I bought it as a joke. And then last week the skies ripped open. Right when I needed to ride home.

Rivers of water rushed down the bike lane. Darkness surrounded me. Traffic sprayed me.

I rode, upstream, through flooded bike lanes and treacherously wet and low-visibility conditions.

Bright is life, especially when you're biking through darkness and torrential rain. Photo: Courtesy of Mutual Industries
Mutual IndustriesBright is life, especially when you’re biking through darkness and torrential rain. (Cone and flag not included.) 

But I was wearing my freshly purchased Mutual 14511 3 Piece PVC/High Visibility Polyester ANSI Class 3 Rain Suit, which cost me all of $25.43 on Amazon as part of a work-related Halloween costume. And I stayed dry and warm and highly visible on my hour-long ride through dumping rain and temps in the low to mid-40s. 

Now an outfit made out of PVC falls into the category of 100-percent waterproof, 100-percent non-breathable. Which means that if you’re active in warm (or even mild) conditions, it essentially becomes a swampy sweat box on the inside. But for cool to cold to sopping wet conditions, or for times when you’re doing more standing than moving in the rain, non-breathable rain gear works generally fine.

Even better, the bottoms of this outfit are actually bibs, which are one of my favorite genres of cold-weather protection. I’m also a huge proponent of high-visibility clothing for cyclists—and this outfit is day-glow bright with multiple thick reflective stripes (a huge plus on my dark and dangerous ride home alongside traffic in the rain).

Sure the cheap plastic buckles on the bibs won’t last.
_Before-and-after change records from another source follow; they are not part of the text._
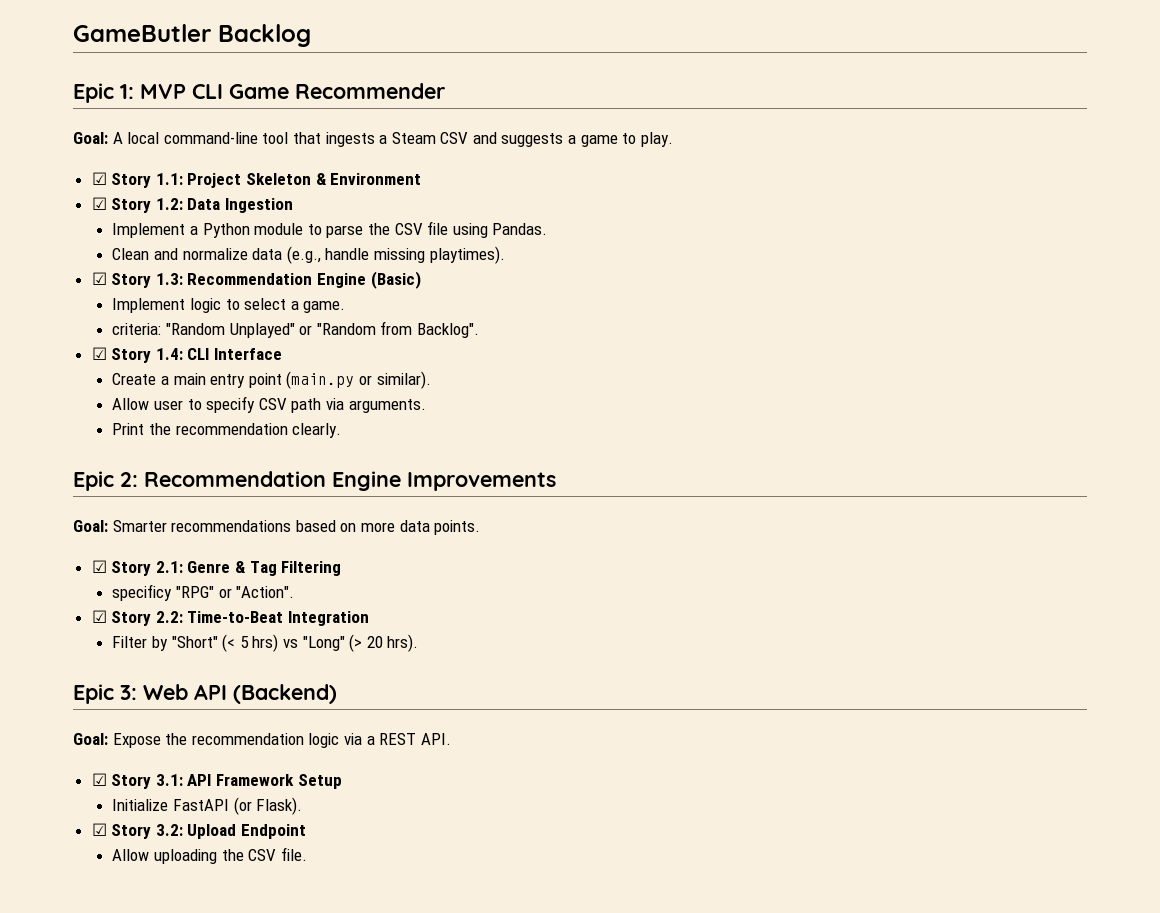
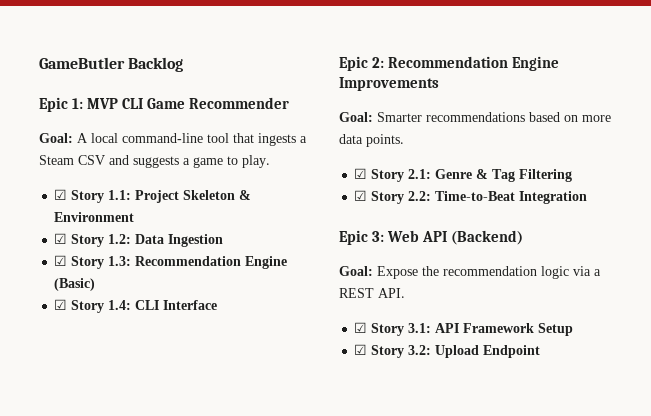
- Implement a Python module to parse the CSV file using Pandas.
- Clean and normalize data (e.g., handle missing playtimes).
- Implement logic to select a game.
- criteria: "Random Unplayed" or "Random from Backlog".
- Create a main entry point (main.py or similar).
- Allow user to specify CSV path via arguments.
- Print the recommendation clearly.
- specificy "RPG" or "Action".
- Filter by "Short" (< 5 hrs) vs "Long" (> 20 hrs).
- Initialize FastAPI (or Flask).
- Allow uploading the CSV file.

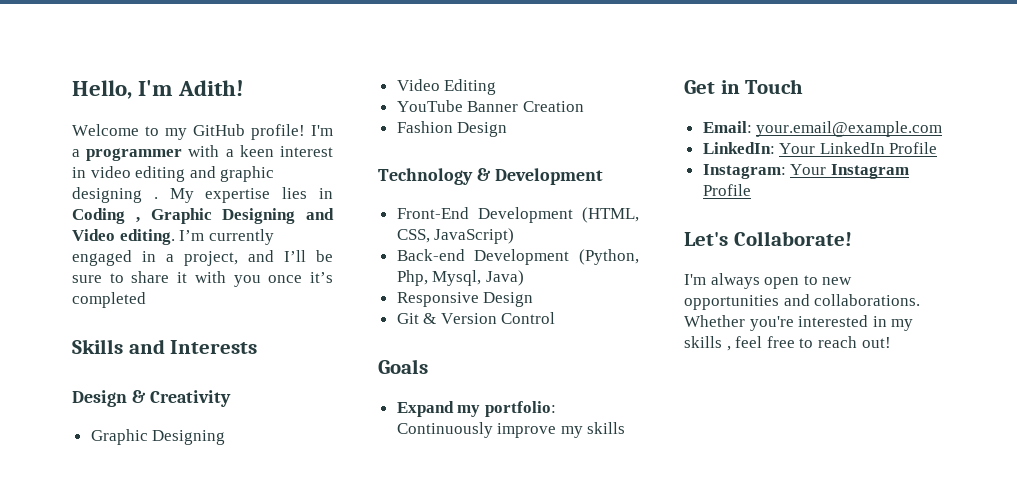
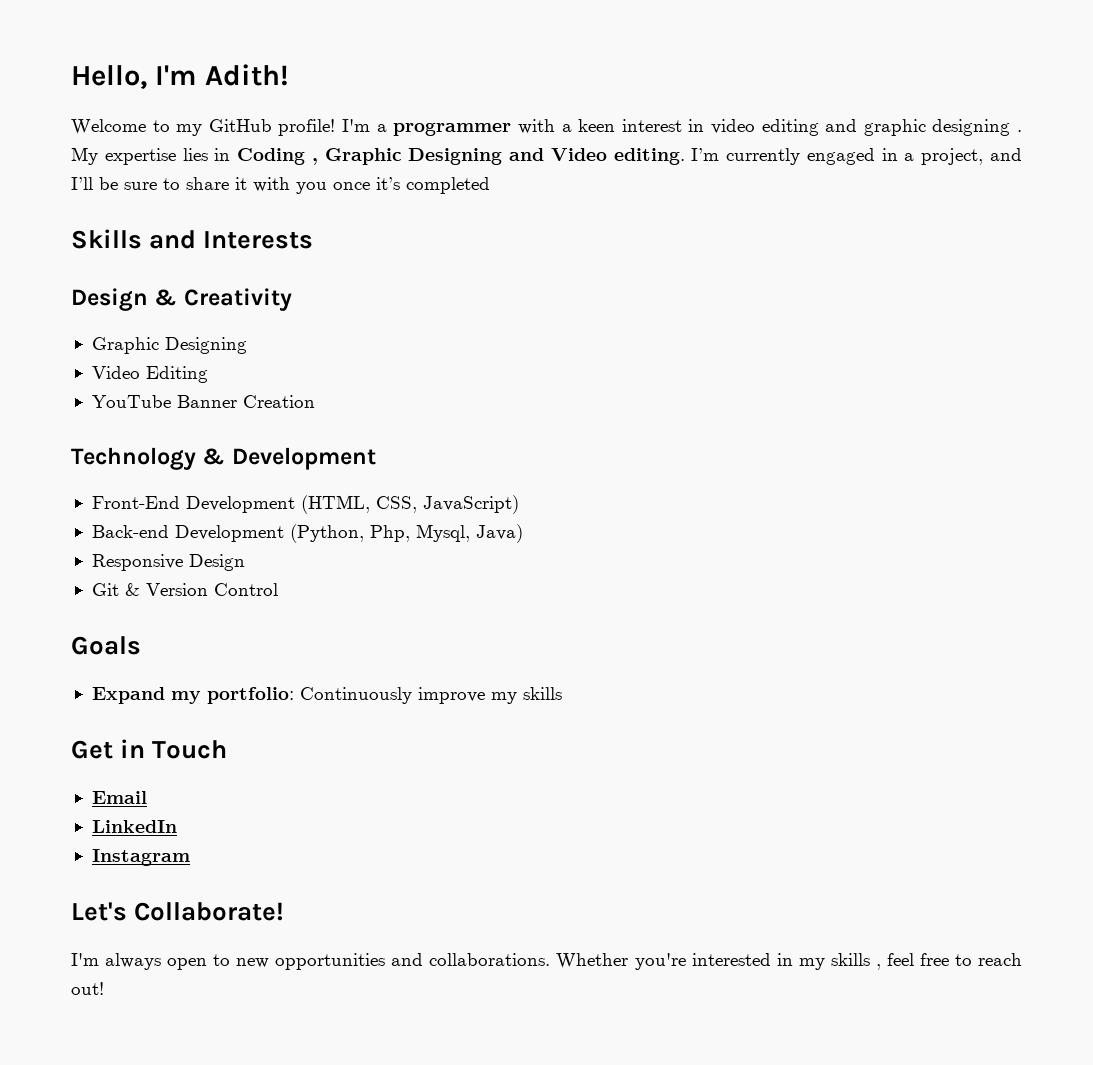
- Fashion Design
- Email: your.email@example.com
- LinkedIn: Your LinkedIn Profile
- Instagram: Your Instagram Profile
+ Email
+ LinkedIn
+ Instagram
And the full rain suit weighs something like 4 pounds. And the bibs are way too short for anybody over 6 feet (the cuffs dangled more than 6 inches above my ankles as I rode). And there’s no zipper on the jacket (it uses snaps instead). And the outfit still smells like it’s off-gassing PVC. And it’s not something you’d want to wear or use regularly, especially in active or abrasive conditions, because I’m sure it will start to come apart with use.

But for the price, and the visibility, and the occasional use in full-on torrential rain, I have no doubt at this point that I will easily get $25 worth of value out of it.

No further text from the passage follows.